Sounds encouraging. But is this all that is required? Unfortunately no. For a client has to be socially active to be a source of referrals. Janet, like many clients - although meeting the first three requirements - has a lifestyle which will still fail to generate new referrals. She has little if any social life and little in the way of social contact. She lives alone, works in a one-person office and now you have helped her reduce her weight she brings a light lunch to work and eats at her desk.

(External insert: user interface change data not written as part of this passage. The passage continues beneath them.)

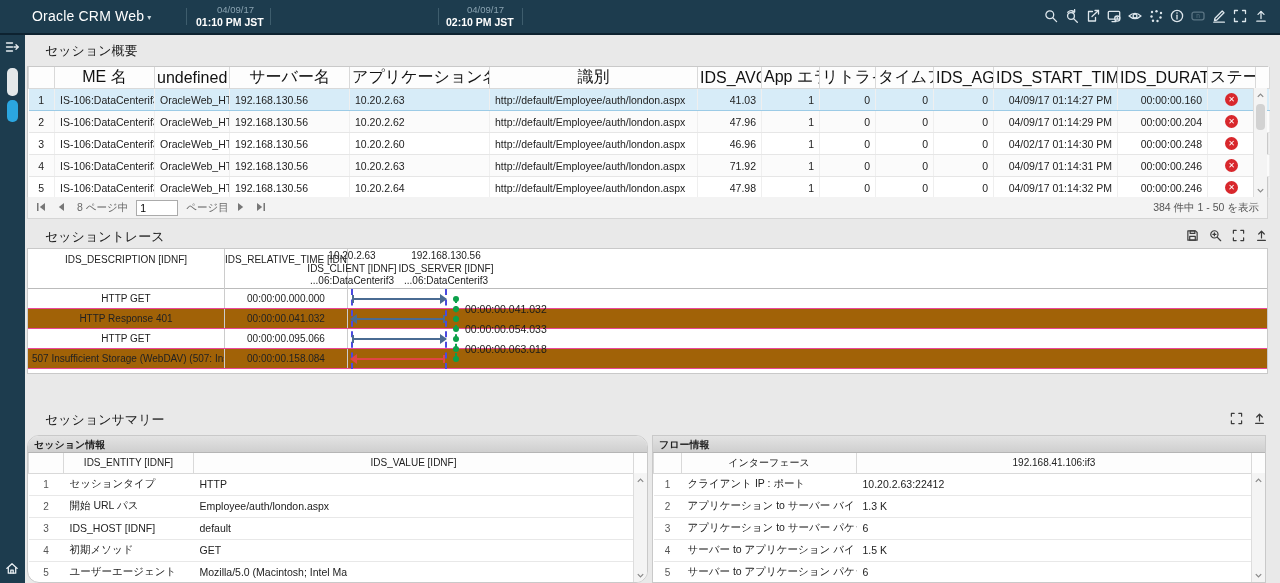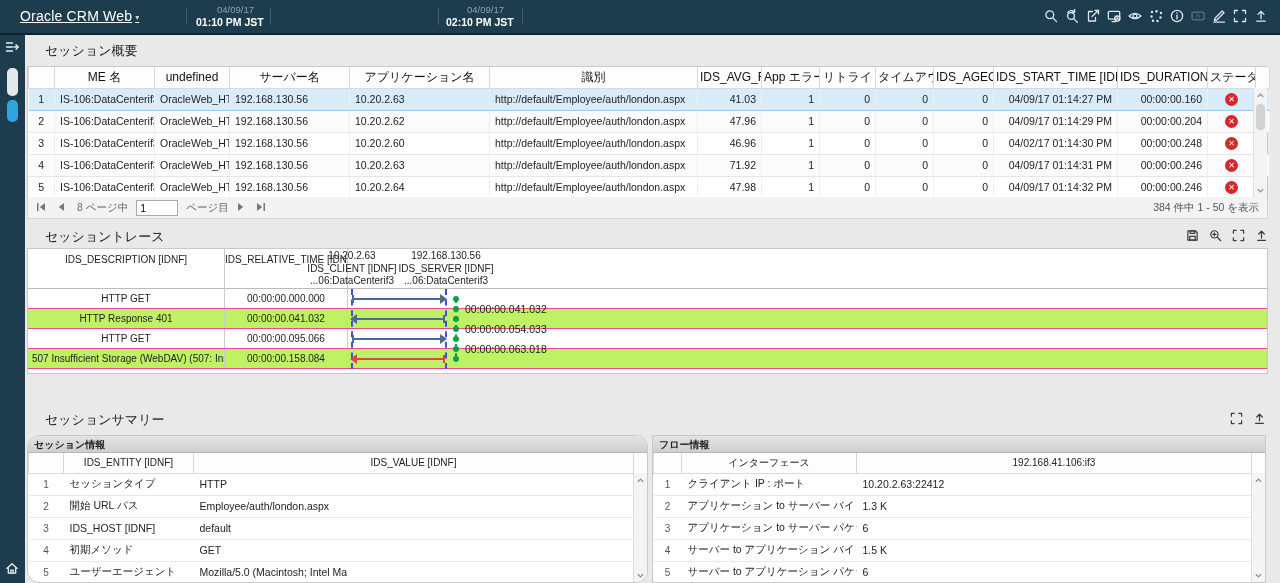--- a/index.html
+++ b/index.html
@@ -2,21 +2,21 @@
 <html style="--header-bg: #1d3c4e; --accent: #2ba6e0; --sel-row: #d7ecf8; --error: #d8272c; --arrow-blue: #4a6b92; --arrow-red: #e04545; --lifeline: #4a4ae0; --tl-green: #0ba04a;"><head>
 <meta charset="utf-8">
 <style>
   * { box-sizing: border-box; margin:0; padding:0; }
   html,body { width:1280px; height:583px; overflow:hidden; }
   body { font-family:"Liberation Sans","DejaVu Sans",sans-serif; font-size:11px; color:#222; background:#e9e9e9; position:relative; }
 
   
   .top-header { position:absolute; top:0; left:0; width:1280px; height:35px;
     background:var(--header-bg,#1d3c4e); border-bottom:2px solid #0d2230; color:#fff; }
-  .app-title-wrap { position:absolute; left:20px; top:8px; cursor:pointer;text-decoration:underline; }
+  .app-title-wrap { position:absolute; left:32px; top:8px; cursor:pointer; }
   .app-title { font-size:14px; letter-spacing:.2px; }
   .caret { font-size:8px; color:#c8d4da; margin-left:3px; vertical-align:1px; }
   .hsep { position:absolute; top:8px; width:1px; height:17px; background:#3e5d6d; }
   .time-block { position:absolute; top:4px; width:58px; text-align:right; line-height:1.25; cursor:pointer; }
   .time-date { color:#8aa3b1; font-size:9.5px; }
   .time-value { color:#fff; font-size:10.5px; font-weight:bold; white-space:nowrap; }
   .top-icons { position:absolute; right:12px; top:9px; display:flex; gap:7px; align-items:center; color:#dde6ec; }
   .icon { display:inline-block; width:14px; height:14px; line-height:0; cursor:pointer; }
   .icon svg { width:100%; height:100%; }
   .top-icons .icon[data-name="n-badge-icon"] { color:#5b7584; }
@@ -32,21 +32,21 @@
   
   .main { position:absolute; left:25px; top:35px; width:1255px; height:548px; }
   .section-title { position:absolute; left:20px; font-size:13px; color:#222; }
   .panel-toolbar { position:absolute; display:flex; gap:10px; color:#3c3c3c; }
   .panel-toolbar .icon { width:13px; height:13px; }
 
   
   .ov-wrap { position:absolute; left:2px; top:31px; width:1241px; background:#fff; border:1px solid #c9c9c9; }
   table { border-collapse:collapse; table-layout:fixed; }
   .ov-table { width:1239px; }
-  .ov-table th { font-weight:normal; font-size:12px; color:#111; height:21px;
+  .ov-table th { font-weight:normal; font-size:16px; color:#111; height:21px;
     border:1px solid #d9d9d9; border-top:none; background:#fdfdfd; text-align:center;
     white-space:nowrap; overflow:hidden; padding:0 2px; cursor:pointer; }
   .ov-table td { height:22px; border-bottom:1px solid #e6e6e6; border-right:1px solid #efefef;
     padding:0 5px; white-space:nowrap; overflow:hidden; font-size:10.5px; }
   .ov-table tr.alt td { background:#fbfbfb; }
   .ov-table tr.selected td { background:var(--sel-row,#d7ecf8); border-bottom:1px solid #9ccbe6; }
   .al-l { text-align:left; } .al-r { text-align:right; } .al-c { text-align:center; }
   .err-badge { display:inline-block; width:13px; height:13px; border-radius:50%;
     background:var(--error,#d8272c); color:#fff; font-size:8px; font-weight:bold;
     line-height:13px; text-align:center; vertical-align:middle; }
@@ -71,21 +71,21 @@
   
   .trace-wrap { position:absolute; left:2px; top:213px; width:1241px; height:126px;
     background:#fff; border:1px solid #c9c9c9; overflow:hidden; }
   .trace-head { position:relative; height:40px; border-bottom:1px solid #bbb; font-size:10px; }
   .th-desc, .th-time { position:absolute; top:0; height:45px; padding-top:5px; text-align:center;
     border-right:1px solid #ccc; white-space:nowrap; overflow:hidden; }
   .th-desc { left:0; width:197px; } .th-time { left:197px; width:123px; }
   .endpoint { position:absolute; top:1px; width:112px; text-align:center; font-size:10px; line-height:12.5px; white-space:nowrap; }
   .trace-rows { position:relative; }
   .trace-row { display:flex; height:20px; line-height:19px; font-size:10px; border-bottom:1px solid #ec4899;text-align:center; }
-  .trace-row.alt { background:#bef264; }
+  .trace-row.alt { background:#a16207; }
   .tr-desc { width:197px; padding:0 4px; border-right:1px solid #ccc; white-space:nowrap; overflow:hidden; }
   .tr-time { width:123px; padding:0 6px; border-right:1px solid #ccc; white-space:nowrap; overflow:hidden; }
   .trace-diagram { position:absolute; left:0; top:40px; width:100%; height:80px; pointer-events:none; }
   .lifeline { position:absolute; top:0; height:80px; width:0; border-left:2px dashed var(--lifeline,#4a4ae0); }
   .greenline { position:absolute; left:427px; top:8px; height:62px; width:0; border-left:2px dashed var(--tl-green,#0ba04a); }
   .gdot { position:absolute; left:425px; width:6px; height:6px; border-radius:50%; background:var(--tl-green,#0ba04a); }
   .arrow { position:absolute; left:324px; width:93px; height:0; border-top:2px solid var(--arrow-blue,#4a6b92); }
   .arrow::before { content:''; position:absolute; width:2px; height:8px; top:-5px; background:var(--arrow-blue,#4a6b92); }
   .arrow.right::before { left:0; } .arrow.left::before { right:0; }
   .arrow.right::after { content:''; position:absolute; right:-2px; top:-6px;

After work Janet spends her evening alone at home and her weekends too. So, although she meets the first three requirements, she fails to make contact with anyone with whom to share her wonderful experience. Her lifestyle of course is entirely her own affair but with enhanced social confidence, especially now that she feels so much better about herself, Janet may well be open to the idea of a more active social life; joining clubs, groups, taking up new activities. If that is what she decides to do, then there is a strong chance her new lifestyle will in turn result in referrals to your practice.

Finally, therapists should not be embarrassed to ask for referrals so long as this is done sensitively and professionally. As a therapist raised in the United States I am still frequently surprised by the reluctance of so many of my colleagues in the United Kingdom to properly promote their own practices. Making it clear to clients you would be only too pleased for them to recommend you to their acquaintances can be part of that promotion.

Sometimes clients think they are doing you a favour by keeping you a secret from their friends. I had a client who suffered terrible panic attacks. We had a great rapport. She was perfectly happy to discuss how she conquered those attacks and came to see me a year later still singing the praises of the therapy.

During the course of our conversation she happily told me how she was recommending friends to another psychotherapist who was based about three miles from my office. This was a little disconcerting. But on asking my client why, if she was so happy with me, she was recommending someone else, she explained she realised how extremely busy I was and believed I would not want to be bothered.

 

And ready to market your practice

She had simply not realised I wanted referrals. Which is why I believe this fifth requirement - make it plain you would like referrals - is the most important. Of course this request must be done in a professional manner. But it can be simple and straightforward, with you saying to your client at the end of each session: "When people see how great you are getting on I would really appreciate your recommendation".

In private practice the hypnotherapist or psychotherapist sometimes has difficulty in accepting the responsibility of marketing his or her services. However the successful practitioner is the one who has learned that in order to have a thriving practice he or she must develop twin attributes - being both a good hypnotherapist psychotherapist and a good marketer.

Most hypnotherapists or psychotherapists entered the profession to help people. It is important to keep in mind that if we do not market our services correctly we will not be in business to help others. The hypnotherapist or psychotherapist of the 21st Century needs to realise the importance of successful therapy and personal financial security.